> _REQUIRED ACTION_:
Every line between the one containing "3, 4100 Ringsted</div>" and the last line of the data, both included, is to be set down exactly, and pictures are to be omitted.

Records from a collection:
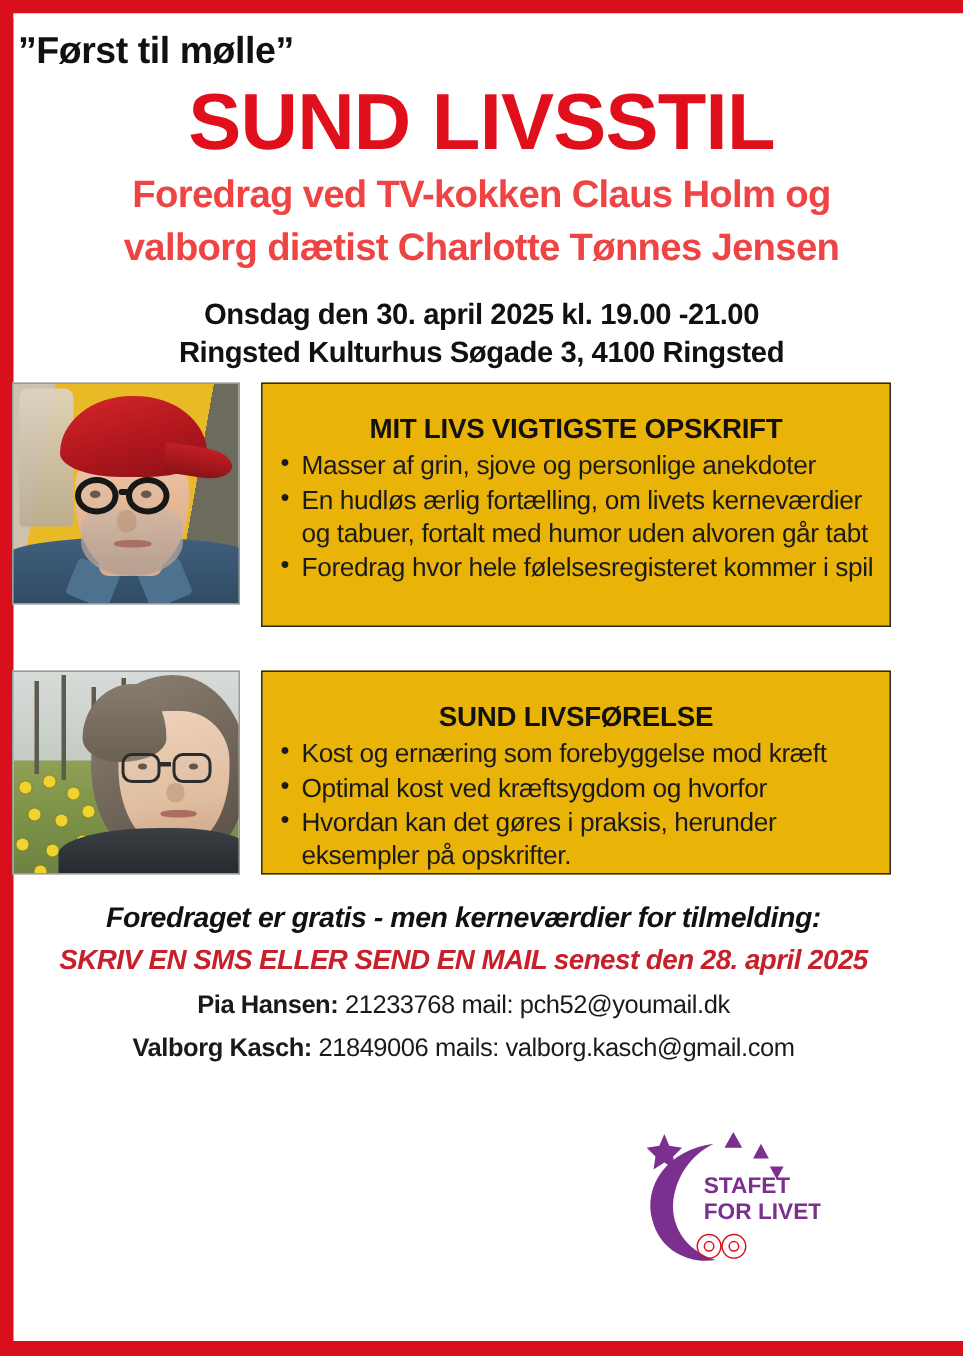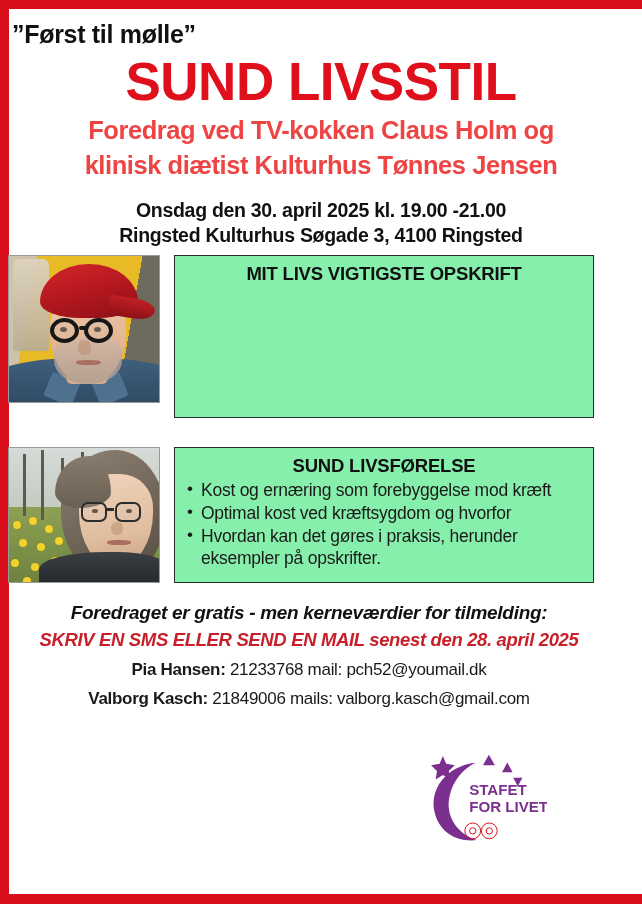--- a/index.html
+++ b/index.html
@@ -335,7 +335,7 @@
     <div class="kicker">”Først til mølle”</div>
     <div class="main-title">SUND LIVSSTIL</div>
     <div class="subtitle">Foredrag ved TV-kokken Claus Holm og</div>
-    <div class="subtitle">klinisk diætist Kulturhus Tønnes Jensen</div>
+    <div class="subtitle">valborg diætist Charlotte Tønnes Jensen</div>
 
     <div class="when">Onsdag den 30. april 2025 kl. 19.00 -21.00</div>
     <div class="where">Ringsted Kulturhus Søgade 3, 4100 Ringsted</div>

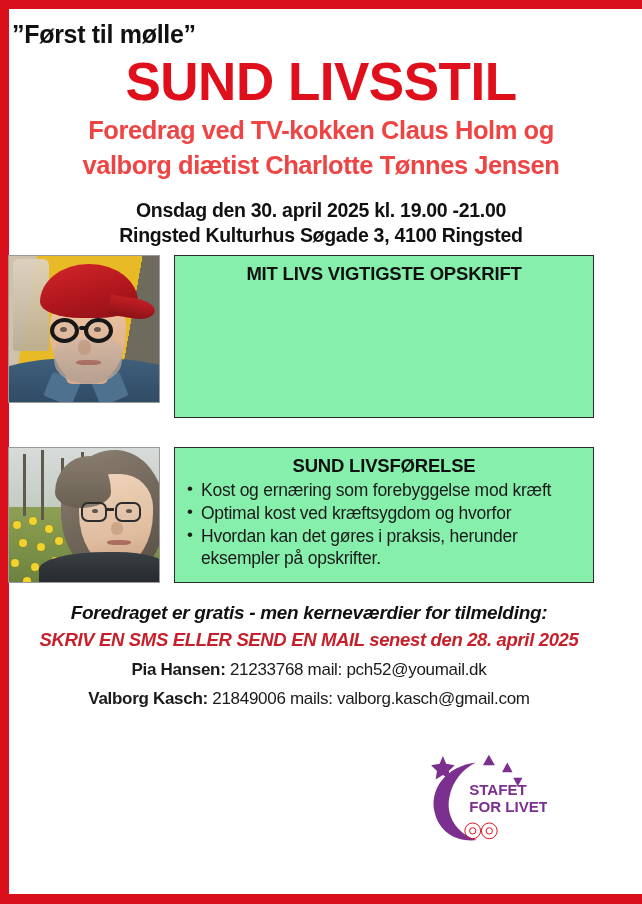--- a/index.html
+++ b/index.html
@@ -242,8 +242,8 @@
   .infobox {
     border:1.6px solid #2b2b2b;
     margin-left:14px;
-    padding:7px 10px 8px 10px;
-    background:#86efac;
+    padding:19px 10px 8px 10px;
+    background:#eab308;
   }
   .infobox.b1 { width:420px; height:163px; }
   .infobox.b2 { width:420px; height:136px; }

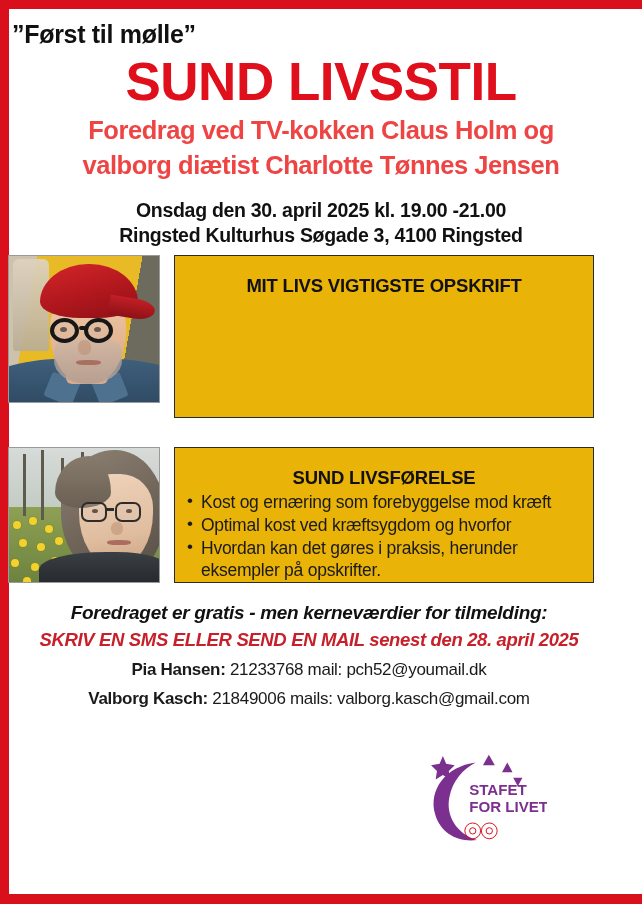--- a/index.html
+++ b/index.html
@@ -366,6 +366,11 @@
 
     <div class="infobox b1">
       <div class="ib-title">MIT LIVS VIGTIGSTE OPSKRIFT</div>
+      <ul class="ib-list">
+        <li>Masser af grin, sjove og personlige anekdoter</li>
+        <li>En hudløs ærlig fortælling, om livets kerneværdier og tabuer, fortalt med humor uden alvoren går tabt</li>
+        <li>Foredrag hvor hele følelsesregisteret kommer i spil</li>
+      </ul>
     </div>
   </div>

> _ANSWER FOR THIS EXERCISE_:
     <div class="where">Ringsted Kulturhus Søgade 3, 4100 Ringsted</div>

--- a/index.html
+++ b/index.html
@@ -242,8 +242,8 @@
   .infobox {
     border:1.6px solid #2b2b2b;
     margin-left:14px;
-    padding:7px 10px 8px 10px;
-    background:#86efac;
+    padding:19px 10px 8px 10px;
+    background:#eab308;
   }
   .infobox.b1 { width:420px; height:163px; }
   .infobox.b2 { width:420px; height:136px; }

--- a/index.html
+++ b/index.html
@@ -366,6 +366,11 @@
 
     <div class="infobox b1">
       <div class="ib-title">MIT LIVS VIGTIGSTE OPSKRIFT</div>
+      <ul class="ib-list">
+        <li>Masser af grin, sjove og personlige anekdoter</li>
+        <li>En hudløs ærlig fortælling, om livets kerneværdier og tabuer, fortalt med humor uden alvoren går tabt</li>
+        <li>Foredrag hvor hele følelsesregisteret kommer i spil</li>
+      </ul>
     </div>
   </div>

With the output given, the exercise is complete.